• The problem
Let the line containing "- You clone" serve as the first line of the answer and the final line of the entries as its last, with every line between copied exactly.

• Data for review
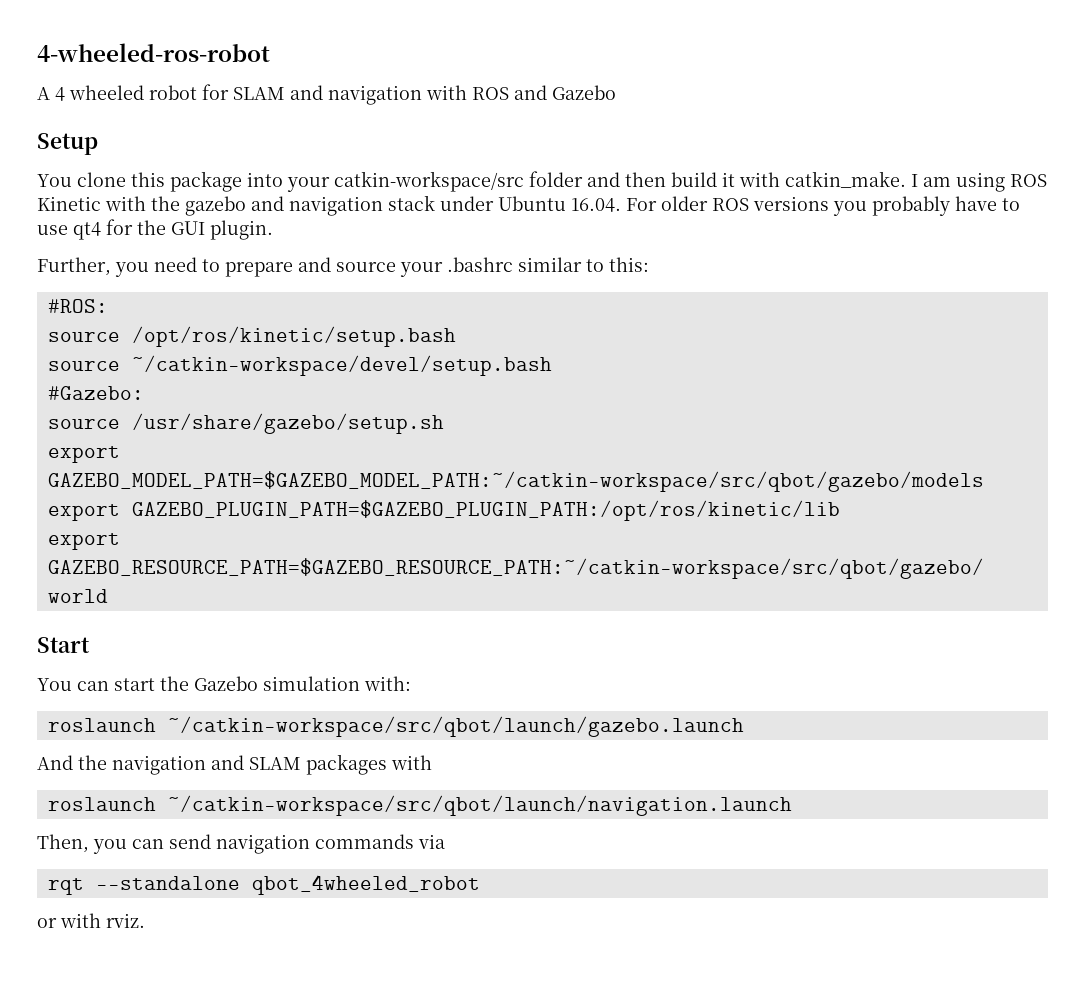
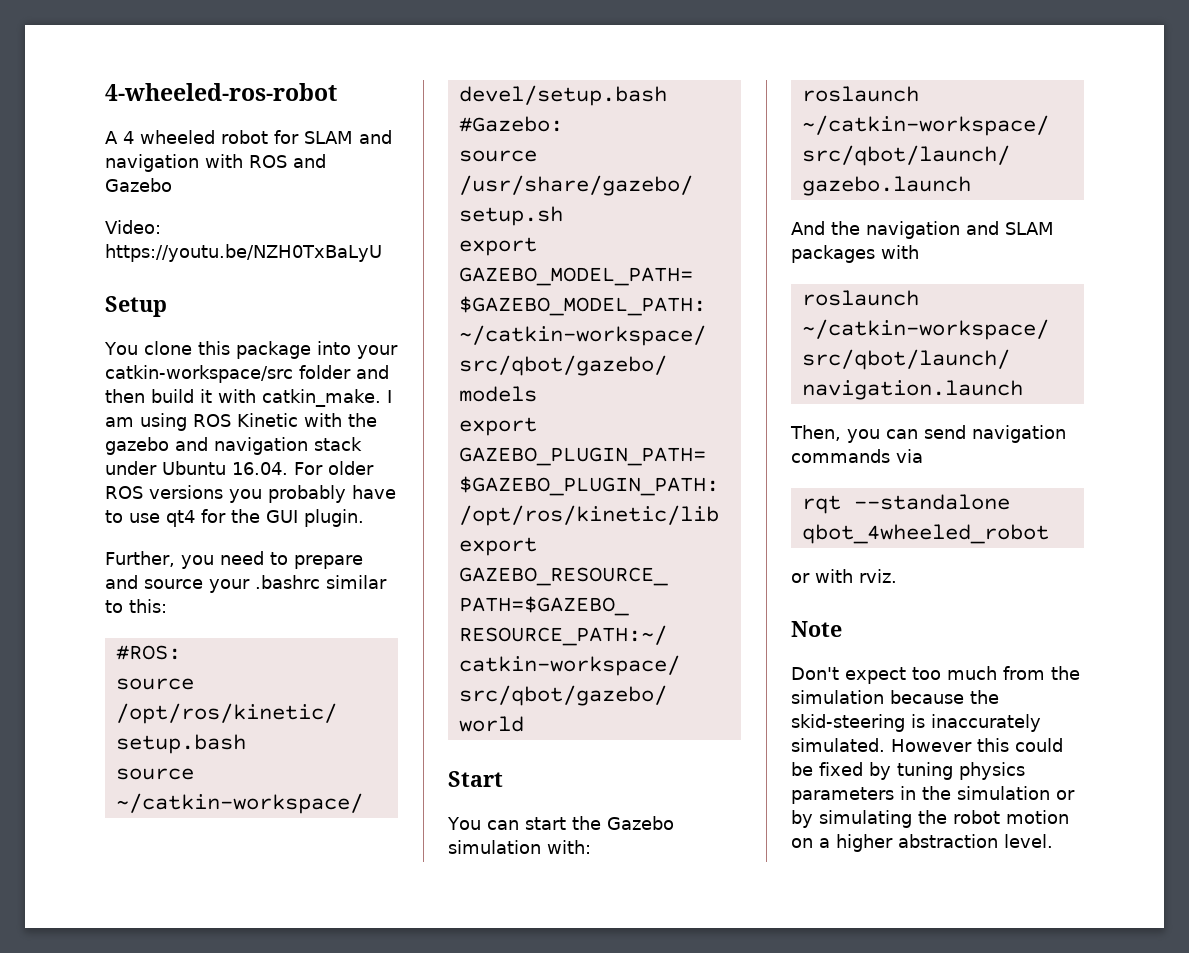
+ Video: https://youtu.be/NZH0TxBaLyU
+ Note
+ Don't expect too much from the simulation because the skid-steering is inaccurately simulated. However this could be fixed by tuning physics parameters in the simulation or by simulating the robot motion on a higher abstraction level.

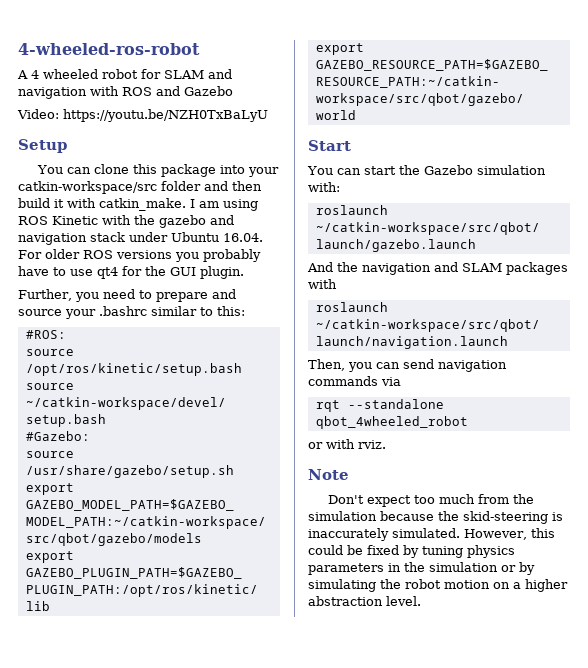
- You clone this package into your catkin-workspace/src folder and then build it with catkin_make.
+ You can clone this package into your catkin-workspace/src folder and then build it with catkin_make.
- However this could be fixed by tuning physics parameters in the simulation or by simulating the robot motion on a higher abstraction level.
+ However, this could be fixed by tuning physics parameters in the simulation or by simulating the robot motion on a higher abstraction level.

• Solution to the problem
- You clone this package into your catkin-workspace/src folder and then build it with catkin_make.
+ You can clone this package into your catkin-workspace/src folder and then build it with catkin_make.
- However this could be fixed by tuning physics parameters in the simulation or by simulating the robot motion on a higher abstraction level.
+ However, this could be fixed by tuning physics parameters in the simulation or by simulating the robot motion on a higher abstraction level.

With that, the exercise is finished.